Start of Information shown

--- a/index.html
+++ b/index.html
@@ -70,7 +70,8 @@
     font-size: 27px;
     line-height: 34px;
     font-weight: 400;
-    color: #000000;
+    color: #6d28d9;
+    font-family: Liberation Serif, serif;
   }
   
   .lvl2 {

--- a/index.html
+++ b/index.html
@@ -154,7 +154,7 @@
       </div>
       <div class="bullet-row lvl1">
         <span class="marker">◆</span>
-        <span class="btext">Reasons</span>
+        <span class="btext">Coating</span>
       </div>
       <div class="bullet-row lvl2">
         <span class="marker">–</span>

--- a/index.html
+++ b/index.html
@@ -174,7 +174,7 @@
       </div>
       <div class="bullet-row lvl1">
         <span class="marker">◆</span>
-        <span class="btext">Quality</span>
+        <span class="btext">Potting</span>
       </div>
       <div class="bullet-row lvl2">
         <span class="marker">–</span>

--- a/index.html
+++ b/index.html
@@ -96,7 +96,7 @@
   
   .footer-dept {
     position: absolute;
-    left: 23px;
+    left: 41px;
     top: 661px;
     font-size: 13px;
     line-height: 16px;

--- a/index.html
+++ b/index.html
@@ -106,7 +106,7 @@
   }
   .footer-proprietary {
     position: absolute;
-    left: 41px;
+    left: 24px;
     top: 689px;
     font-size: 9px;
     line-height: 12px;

End of Information shown
Start of Information shown

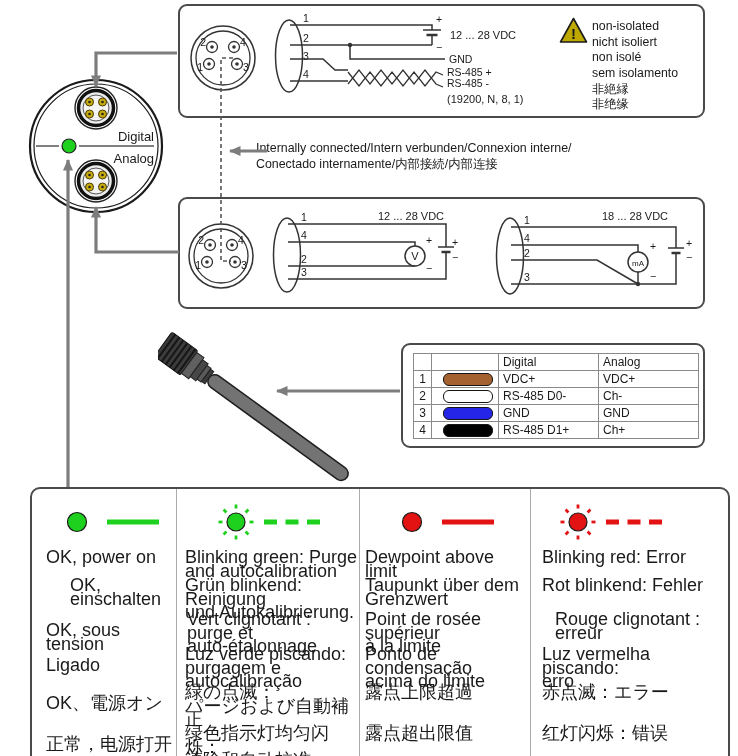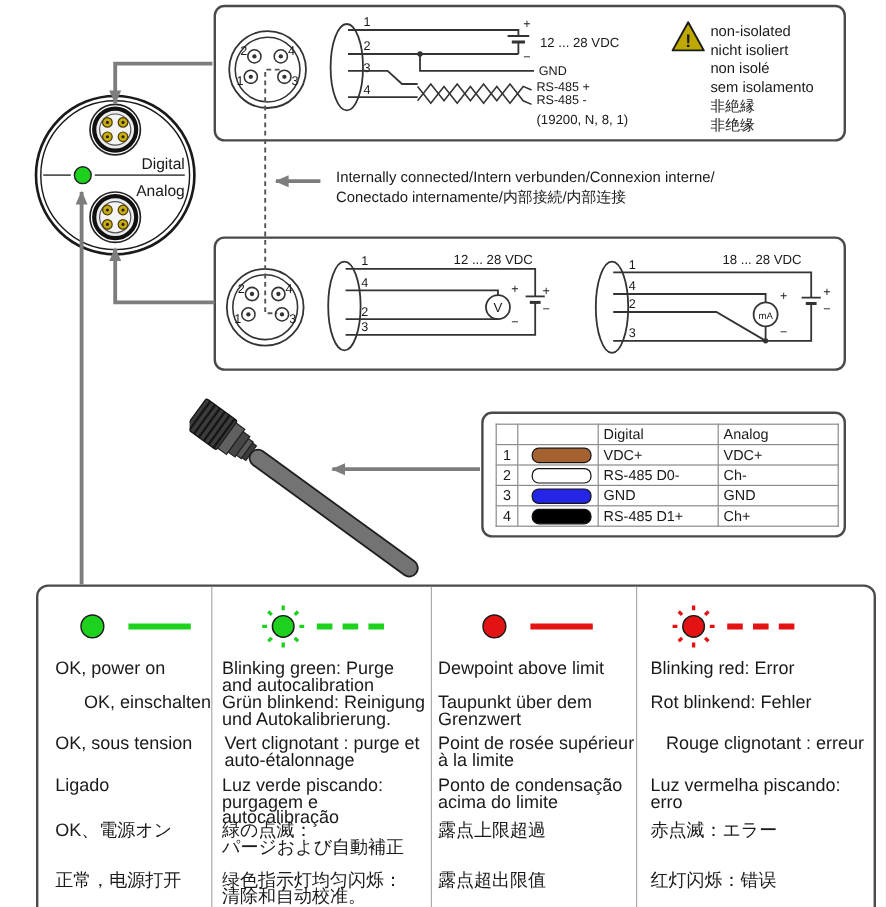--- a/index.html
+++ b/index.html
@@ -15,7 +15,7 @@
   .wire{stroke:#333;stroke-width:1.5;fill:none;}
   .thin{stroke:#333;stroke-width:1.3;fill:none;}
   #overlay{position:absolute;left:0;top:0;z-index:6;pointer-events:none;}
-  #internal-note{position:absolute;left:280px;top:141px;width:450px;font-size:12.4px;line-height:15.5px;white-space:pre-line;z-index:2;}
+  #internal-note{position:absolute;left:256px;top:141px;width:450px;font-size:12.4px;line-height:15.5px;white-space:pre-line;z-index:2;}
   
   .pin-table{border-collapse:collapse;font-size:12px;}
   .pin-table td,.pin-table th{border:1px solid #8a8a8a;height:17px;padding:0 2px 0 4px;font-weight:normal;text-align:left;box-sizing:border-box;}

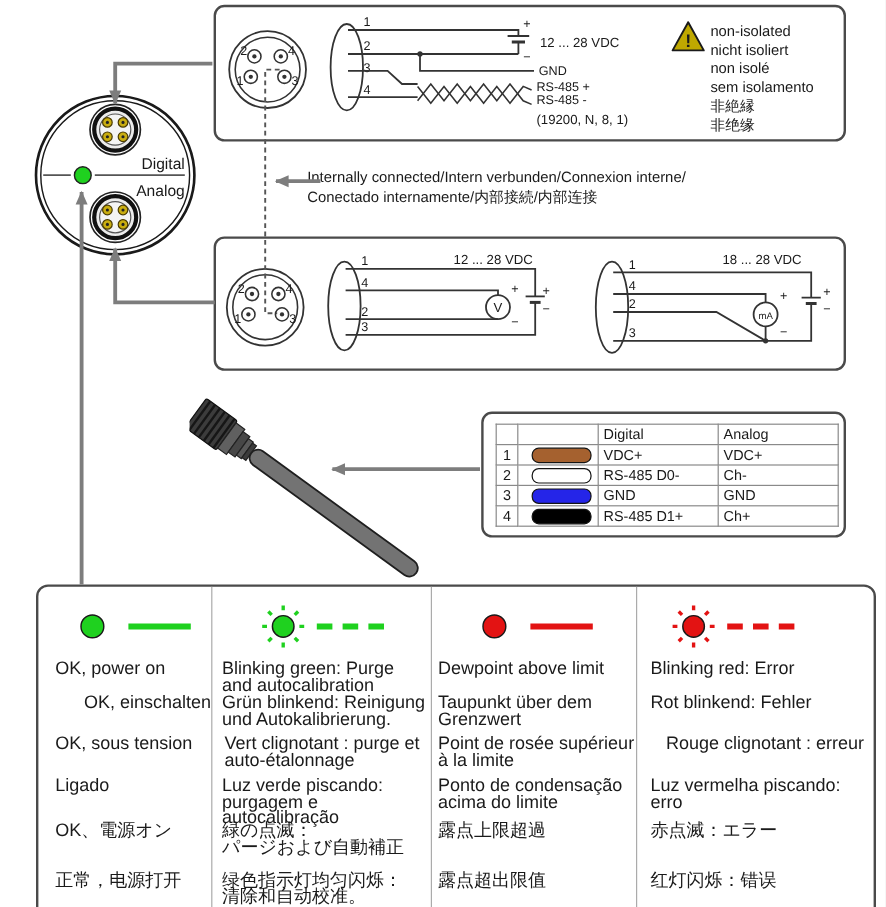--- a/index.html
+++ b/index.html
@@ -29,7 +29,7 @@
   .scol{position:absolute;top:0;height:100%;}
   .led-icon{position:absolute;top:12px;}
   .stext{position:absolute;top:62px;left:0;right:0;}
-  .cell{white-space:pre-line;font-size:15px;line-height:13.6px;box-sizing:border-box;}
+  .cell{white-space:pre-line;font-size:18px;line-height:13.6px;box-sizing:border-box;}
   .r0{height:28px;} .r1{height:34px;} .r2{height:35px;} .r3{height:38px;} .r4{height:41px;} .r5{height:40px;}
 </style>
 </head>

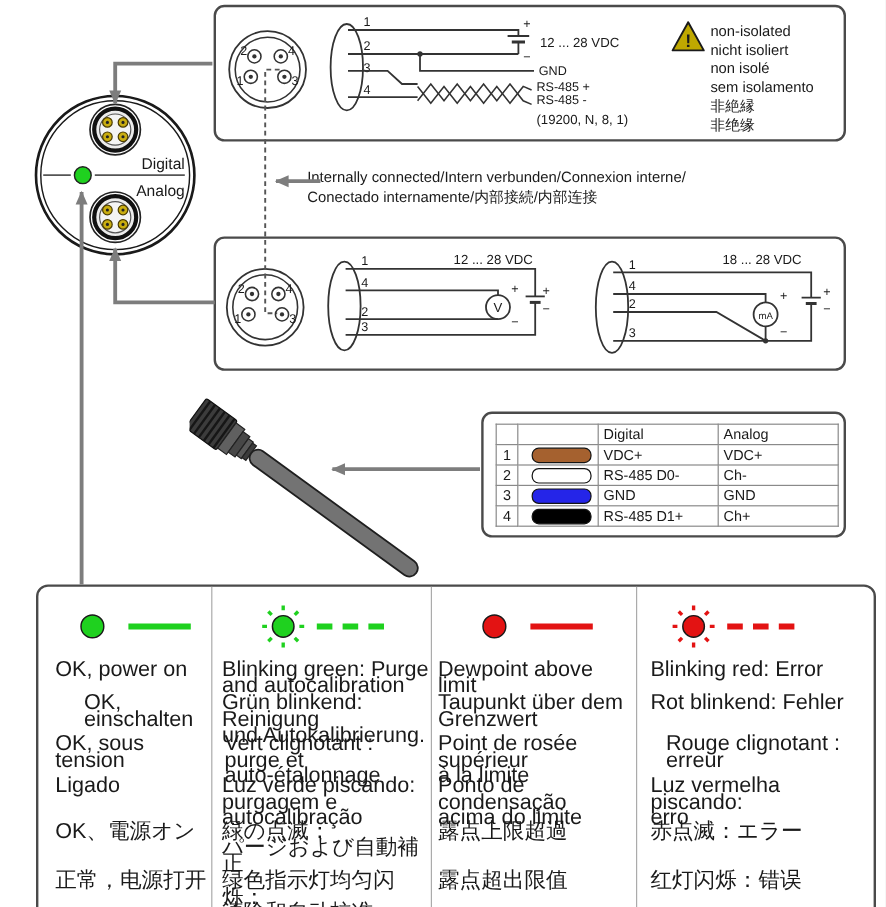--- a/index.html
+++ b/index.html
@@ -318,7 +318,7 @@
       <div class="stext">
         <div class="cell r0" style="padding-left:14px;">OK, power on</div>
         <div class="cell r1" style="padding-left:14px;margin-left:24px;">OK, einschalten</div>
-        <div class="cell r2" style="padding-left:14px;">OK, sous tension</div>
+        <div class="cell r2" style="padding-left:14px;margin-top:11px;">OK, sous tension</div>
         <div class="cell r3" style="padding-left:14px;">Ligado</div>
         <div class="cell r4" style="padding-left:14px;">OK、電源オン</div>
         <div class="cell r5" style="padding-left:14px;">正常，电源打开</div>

End of Information shown

_The task_: Find the word "stext" in the entries. Copy each line that holds it.

_Answer box_:
   .stext{position:absolute;top:62px;left:0;right:0;}
       <div class="stext">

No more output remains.